Sophrologie et sport : la formule idéale

Sophrologie Albi

Depuis que le sport existe, chaque athlète a toujours été à la recherche des ingrédients de la performance.

Sophrologie et sport : historique

Lors des premiers tours de France, au profil inhumain, on carburait parfois à l’alcool puis aux amphétamines pour l’aspect illicite. La préparation physique était empirique, les régimes alimentaires inexistants et malgré ça, nous avions des champions hors pair.

Avec l’apparition du sport professionnel, un virage est amorcé.

Aujourd’hui, un Ronaldo conjugue une préparation physique très pointue, en dehors même des entraînements collectifs, un régime alimentaire précis, un sommeil en séquences, de l’électrostimulation, des appareils de la NASA pour préserver muscles et tendons et une préparation mentale poussée. Il est assurément un des athlètes les plus aboutis de tous les temps, allant jusqu’à l’obsession de tous les moyens censés améliorer ses performances.

La préparation Mentale

Déjà en 1916, on découvre la corrélation entre geste technique exécuté et mobilisation de groupes musculaires correspondants.

Les progrès conjugués entre sciences exactes, telles que les neurosciences, capable d’observations en temps réel des réactions dans le cerveau et les méthodes d’imagerie mentale comme la Sophrologie à Albi, vont définir l’essentiel de la préparation mentale, si présente aujourd’hui dans le sport de haut niveau.

Dans les années 60, les précurseurs tâtonnent encore afin d’avoir la maîtrise des facteurs mentaux, sans pouvoir en déterminer un cadre théorique.

Devant cette nouvelle approche, la plupart des entraîneurs ont des réactions défensives, craindraient-t-ils une perte d’influence sur leurs protégés ?

Les années 70 voient l’essor de la psychologie cognitive, centrée sur la personnalité du sportif.

La progression de sa pratique dans le sport passe par la répétition mentale et « l’ancrage » de certains comportements et gestes.

Dans les années 80, l’exploration s’élargit, avec la mise en place de la relaxation, favorisant les apprentissages en ondes alpha. On dépasse la simple image visuelle pour la compléter avec les sensations tactiles, émotionnelles et musculaires.

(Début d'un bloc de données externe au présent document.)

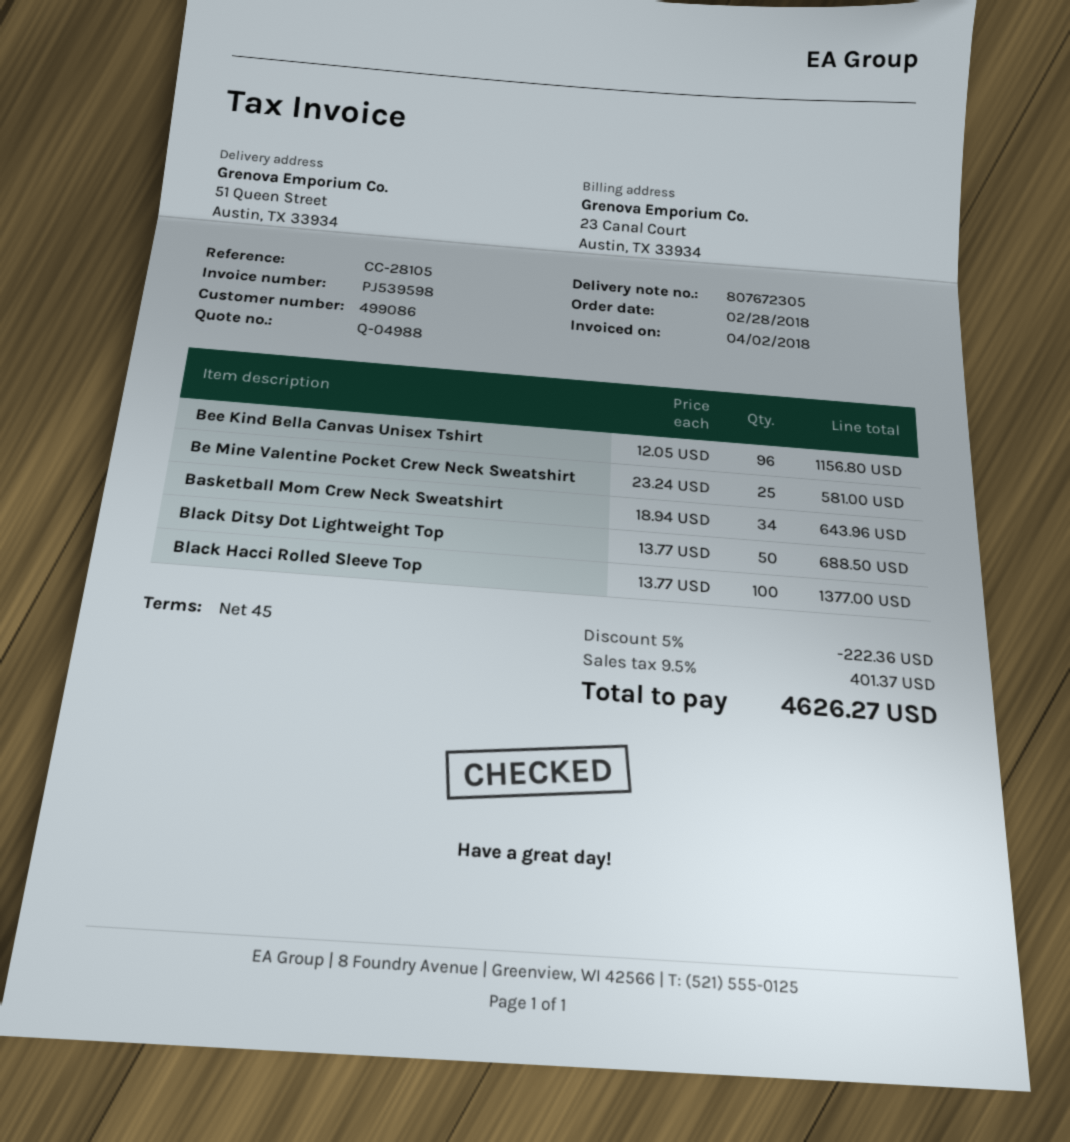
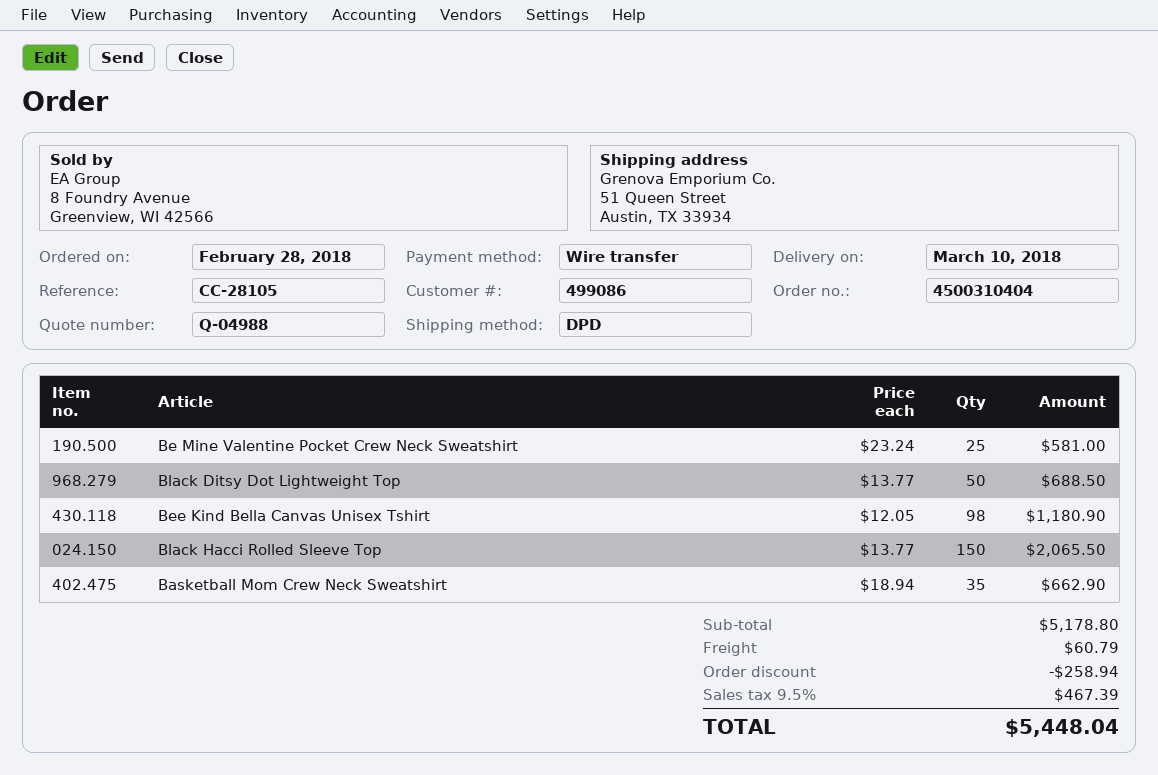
Bee Kind Bella Canvas Unisex Tshirt: 96 x 12.05 = 1156.80 -> 98 x 12.05 = 1180.90
Basketball Mom Crew Neck Sweatshirt: 34 x 18.94 = 643.96 -> 35 x 18.94 = 662.90
Black Hacci Rolled Sleeve Top: 100 x 13.77 = 1377.00 -> 150 x 13.77 = 2065.50
discount: 222.36 -> 258.94
shipping: none -> 60.79
tax: 9.5% = 401.37 -> 9.5% = 467.39
total: 4626.27 -> 5448.04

Enfin, dans les années 90, a lieu le premier congrès d’entraineur mental en Suède. Déjà, 65% des sportifs suédois l’utilisent avec une prédominance dans les sports individuels.

Les différents courants

Il n’existe pas de vérité, ni de théorie absolue dans le cadre de la psychologie du sport. Les approches et les intervenants sont divers. Cela va du psychologue, en passant par le médecin spécialisé au sophrologue du sport

L’approche clinique s’intéresse à l’histoire de la personne, son rapport à la confiance et l’estime de soi. Les psychologues cliniciens traitent, à postériori, les dysfonctionnements psychologiques chez l’athlète.

L’approche éducative met l’accent sur la psychologie des états inspirée des techniques cognitives et comportementales. Elles moins l’accent sur l’inné que la capacité d’apprentissage.

Ce courant émet l’hypothèse que nos pensées, nos représentations et croyances peuvent être analysées et modifiées afin de « corriger » notre comportement.

C’est un choix résolument éducatif, pariant sur le couple apprentissage/désapprentissage, permettant au sportif de développer de nouvelles ressources.

Son originalité

La Sophrologie sportive s’impose aujourd’hui comme une méthode de préparation particulièrement complète, offrant à l’athlète les moyens d’une prise en charge complète et autonome.

Celle-ci permet d’auto-analyser les comportements mal adaptés et les modifier.

Elle ouvre des capacités majeures à l’intelligence émotionnelle, la gestion du stress et des évènements, ainsi qu’un renforcement du mental, pour faire face aux aléas, et à l’adversité, de façon plus « juste ».

Enfin, elle permet d’améliorer ses habilités motrices à travers un travail d’imagerie mentale.